问题
I have to join data from Google Datastore and Google BigTable to produce some report. I need to execute that operation every minute. Is it possible to accomplish with Google Cloud Dataflow (assuming the processing itself should not take long time and/or can be split in independent parallel jobs)?
Should I have endless loop inside the "main" creating and executing the same pipeline again and again?
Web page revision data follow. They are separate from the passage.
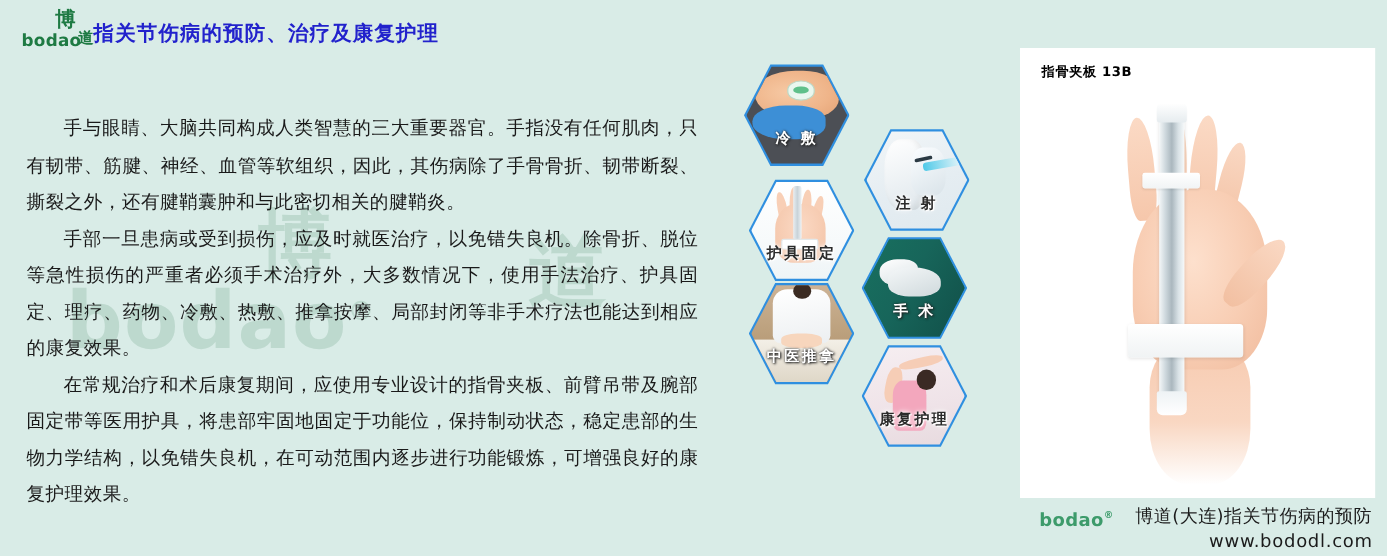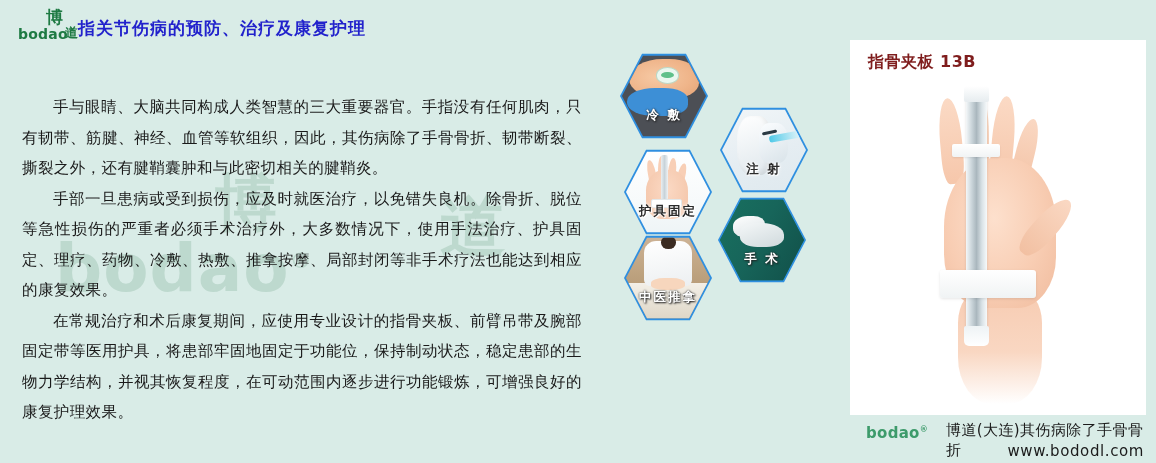--- a/index.html
+++ b/index.html
@@ -174,7 +174,7 @@
   }
   .card-title{
     position:absolute;left:18px;top:12px;
-    font-size:16px;font-weight:bold;color:#7f1d1d;letter-spacing:.5px;
+    font-size:11px;font-weight:bold;color:#000000;letter-spacing:.5px;
   }
   .product{position:absolute;left:24px;top:34px;width:250px;height:330px;}
 

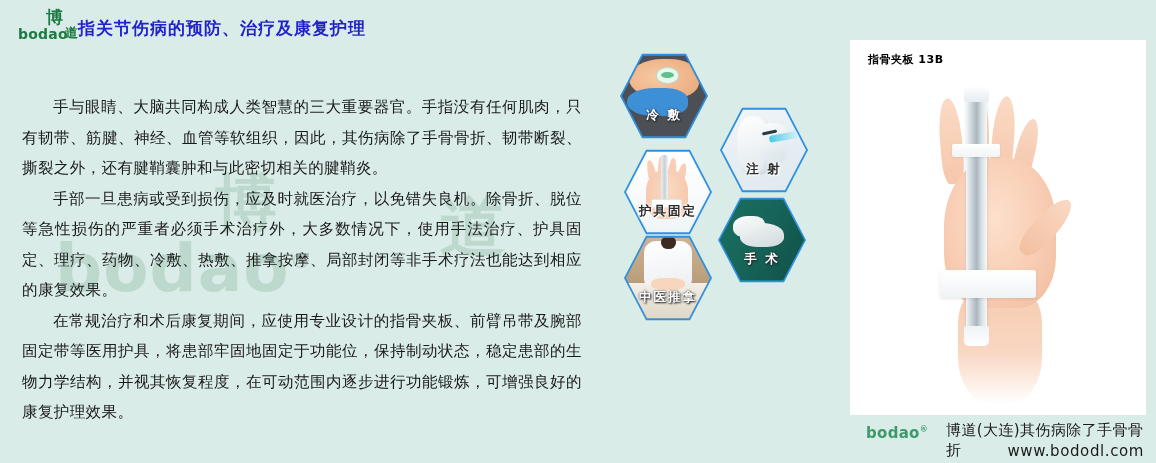--- a/index.html
+++ b/index.html
@@ -263,7 +263,7 @@
 <div class="copy">
   <p>手与眼睛、大脑共同构成人类智慧的三大重要器官。手指没有任何肌肉，只有韧带、筋腱、神经、血管等软组织，因此，其伤病除了手骨骨折、韧带断裂、撕裂之外，还有腱鞘囊肿和与此密切相关的腱鞘炎。</p>
   <p>手部一旦患病或受到损伤，应及时就医治疗，以免错失良机。除骨折、脱位等急性损伤的严重者必须手术治疗外，大多数情况下，使用手法治疗、护具固定、理疗、药物、冷敷、热敷、推拿按摩、局部封闭等非手术疗法也能达到相应的康复效果。</p>
-  <p>在常规治疗和术后康复期间，应使用专业设计的指骨夹板、前臂吊带及腕部固定带等医用护具，将患部牢固地固定于功能位，保持制动状态，稳定患部的生物力学结构，并视其恢复程度，在可动范围内逐步进行功能锻炼，可增强良好的康复护理效果。</p>
+  <p>在常规治疗和术后康复期间，应使用专业设计的指骨夹板、前臂吊带及腕部固定带等医用护具，将患部牢固地固定于功能位，保持制动状态，稳定患部的生物力学结构，以免错失良机，在可动范围内逐步进行功能锻炼，可增强良好的康复护理效果。</p>
 </div>
 
 <div class="hexwrap">

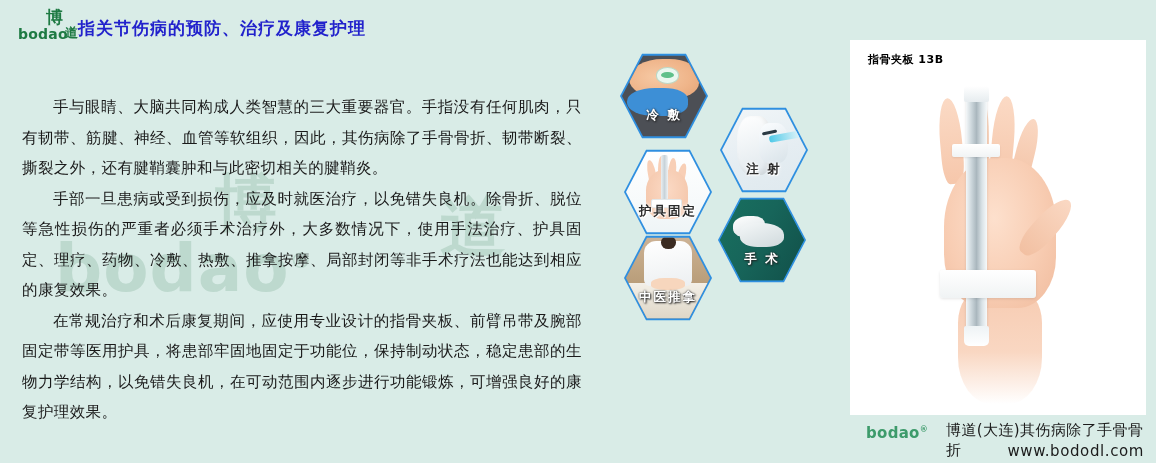--- a/index.html
+++ b/index.html
@@ -319,6 +319,15 @@
     <div class="hex-label dark">中医推拿</div>
   </div>
 
+  <div class="hex" style="left:106px;top:242px;">
+    <div class="hex-inner art-rehab">
+      <div class="arm"></div>
+        <div class="arm2"></div>
+        <div class="body"></div>
+        <div class="head"></div>
+    </div>
+    <div class="hex-label ink">康复护理</div>
+  </div>
 
 </div>
 

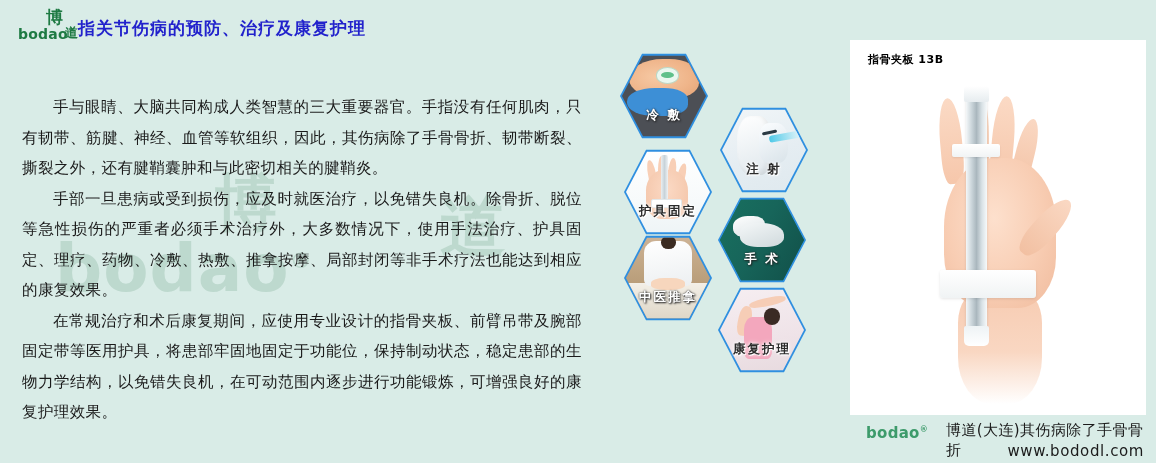--- a/index.html
+++ b/index.html
@@ -352,7 +352,7 @@
 
 <div class="footer">
   <div class="f-logo"><span>bodao</span><span class="f-sup">®</span></div>
-  <div class="f-company">博道(大连)其伤病除了手骨骨折</div>
+  <div class="f-company">博道(大连)指关节伤病的预防</div>
   <div class="f-url">www.bododl.com</div>
 </div>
If most of time in such scenario is taken by bringing up the VMs, is it possible to instruct the Dataflow to use customer VMs instead?
Thanks,
回答1:
If you expect that your job is small enough to complete in 60 seconds you could consider using the Datastore and BigTable APIs from within a DoFn
in a Streaming job. Your pipeline might look something like:
PCollection<Long> impulse = p.apply(
CountingInput.unbounded().withRate(1, Duration.standardMinutes(1)))
PCollection<A> input1 = impulse.apply(ParDo.of(readFromDatastore));
PCollection<B> input2 = impulse.apply(ParDo.of(readFromBigTable));
...
This produces a single input every minute, forever. Running as a streaming pipeline, the VMs will continue running.
After reading from both APIs you can then window/join as necessary.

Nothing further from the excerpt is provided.